Philadelphia Legacies Week Founder Awards Famous Individuals and Landmarks
The observance of Philadelphia Legacies Week which began in 2017, starts each year on September 16 and ends on September 21. Acel Moore and Trudy Haynes were the Philadelphia Legacy Award Portrait winners in 2018.
Moore transformed the way newspaper presented stories about the African American community as he rose from the ranks of a reporter at the Philadelphia Inquirer to Associate Editor and Editorial Board member.
Haynes became the first African American weather reporter for Detroit, Michigan’s WXYX-TV in 1963 and, in 1965, the first African American news reporter for KYW-TV.
This year’s awards which were given at various locations including the Charles L. Blockson Afro-American Collection at Temple University were the late Wilton Chamberlain whose basketball career began at Overbrook High School in Philadelphia. He was the first African American player in the National Basketball Association. He played for the Philadelphia Warriors, the 76ers and the Los Angeles Lakers.

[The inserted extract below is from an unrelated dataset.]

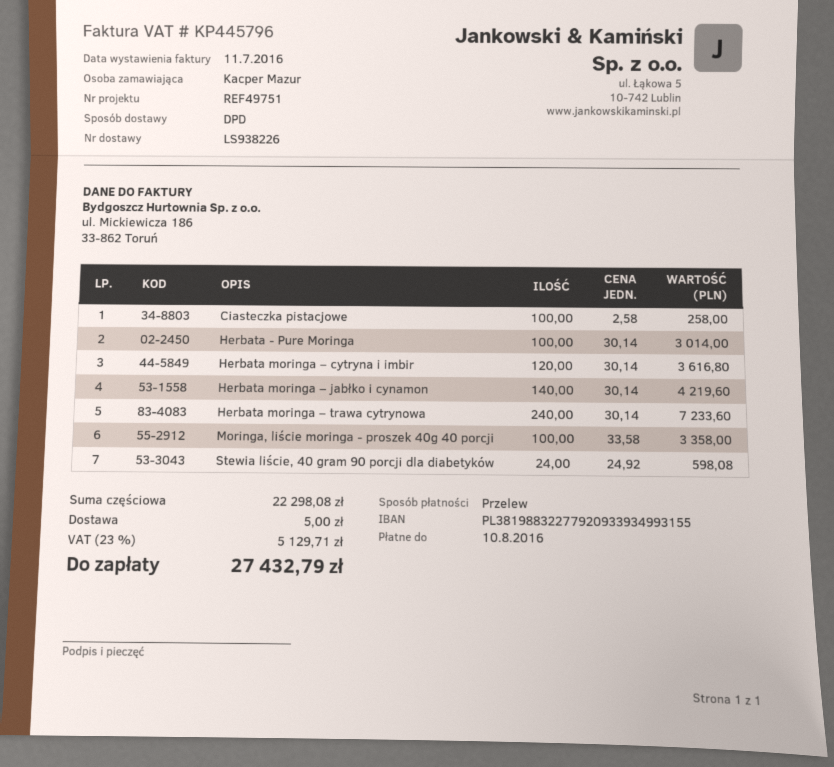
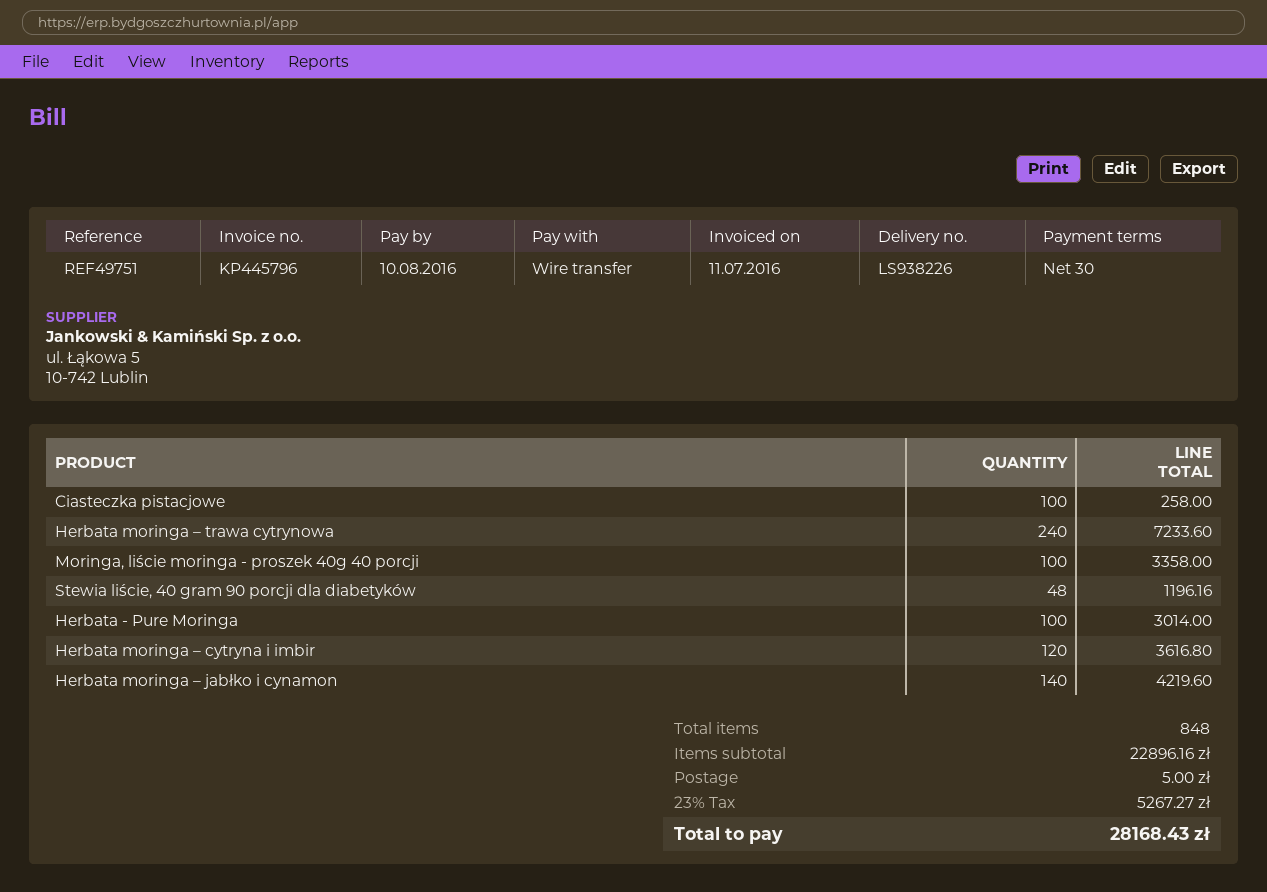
Stewia liście, 40 gram 90 porcji dla diabetyków: 24 for 598.08 -> 48 for 1196.16
subtotal: 22298.08 -> 22896.16
tax: 23% = 5129.71 -> 23% = 5267.27
total: 27432.79 -> 28168.43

Forging peace accord between rival gang members and bringing decades of bloody and deadly gang violence to an end in 1974, the House of Umoja, established in 1968 in Philadelphia by Queen Falaka Fattah and her late husband, David Fattah, transformed the lives of over 3000 adolescent males.
The Negro Leagues Memorial Statue and the Pennsylvania Historical marker entitled, African Baseball in Philadelphia at Belmont and Parkside Avenue was equally honored.
Other honorees included Francis “Fran” Joseph Dunphy, former men’s basketball coach for Temple University and the University of Pennsylvania.
Derrick H. Pitts, Chief Astronomer and Planetarium Director at the Franklin Institute.
Stephen Cox, founder, and developer of the Greater Philadelphia Region Louis Stokes Alliance for Minority Participation.
Samuel R. Delany, a prolific author who has made an indelible work in the science fiction and literary world.